Cameron Carlson reports on the Oscar-winning art directors on Avatar.
Avatar’s win Sunday night for art direction didn’t come as much of a surprise – even to the three men who created Pandora’s towering waterfall, giant trees and frightening jungles. Here’s their Oscar acceptance speech.
At a panel discussion the day before, Rick Carter, Robert Stromberg and Kim Sinclair almost anticipated their Oscar, thanking their production teams and fielding the lion’s share of audience questions.
For the record, the other nominees were The Young Victoria, Nine, The Imaginarium of Dr. Parnassus and Sherlock Holmes.

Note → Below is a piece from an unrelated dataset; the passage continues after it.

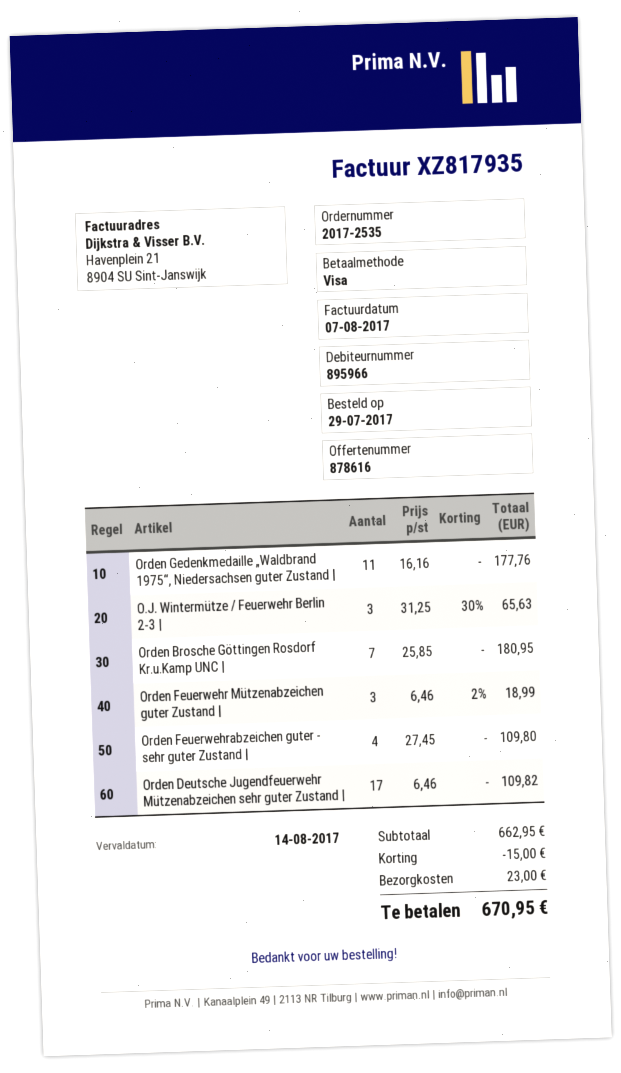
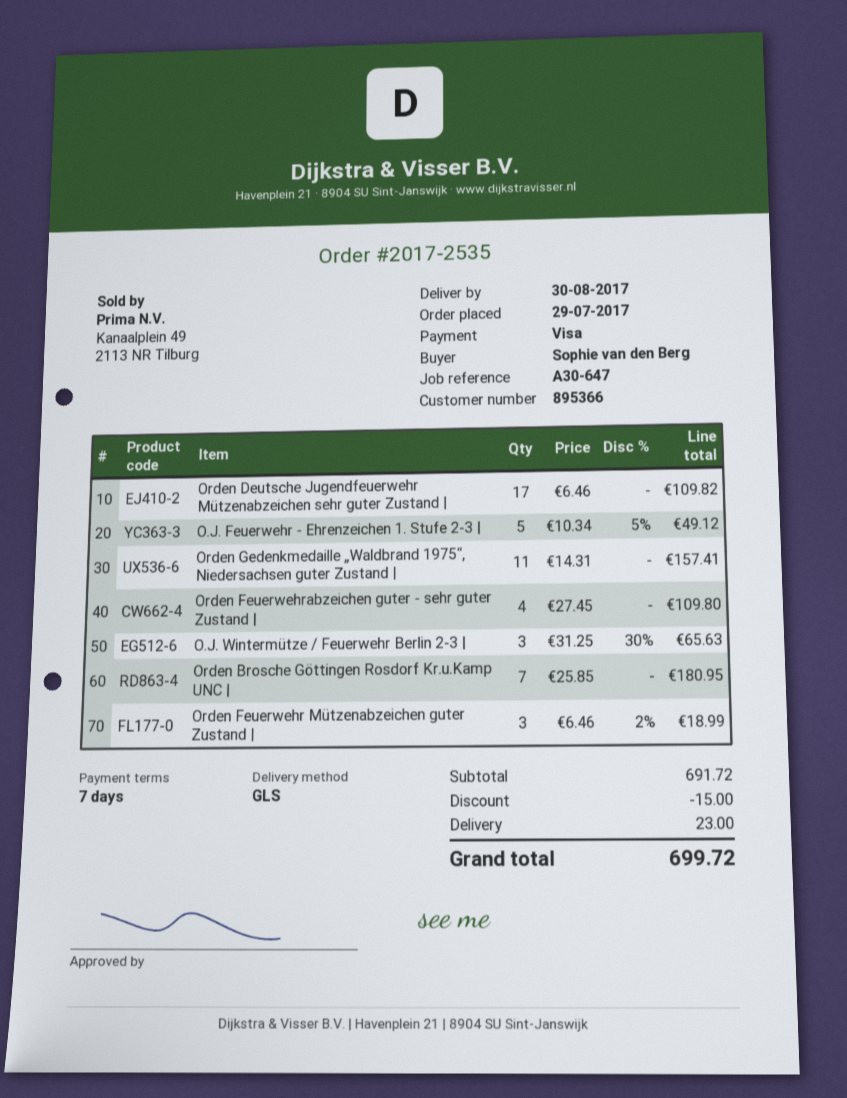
customer number: 895966 -> 895366
Orden Gedenkmedaille „Waldbrand 1975“, Niedersachsen guter Zustand |: 11 x 16.16 = 177.76 -> 11 x 14.31 = 157.41
O.J. Feuerwehr - Ehrenzeichen 1. Stufe 2-3 |: none -> 5 x 10.34 - 5% = 49.12
subtotal: 662.95 -> 691.72
total: 670.95 -> 699.72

The Avatar group often avoided the technical aspects of their work, which was unfortunate because the details were fascinating. Stromberg said he spent three years creating a rough digital landscape for the entire film to be shot in real time. Each virtual set had trees and plants that were moveable, like real props. When director James Cameron finally signed off on the digital version, Sinclair and his team at Peter Jackson’s Weta integrated real props into the virtual backgrounds. Some film sets, Sinclair said, can cost $7,000 per second of footage, but a few sets can be a staggering $50,000 per second. Whether Avatar’s footage cost $50,000 per second on not, art and set direction were a large part of the film’s $230 million cost.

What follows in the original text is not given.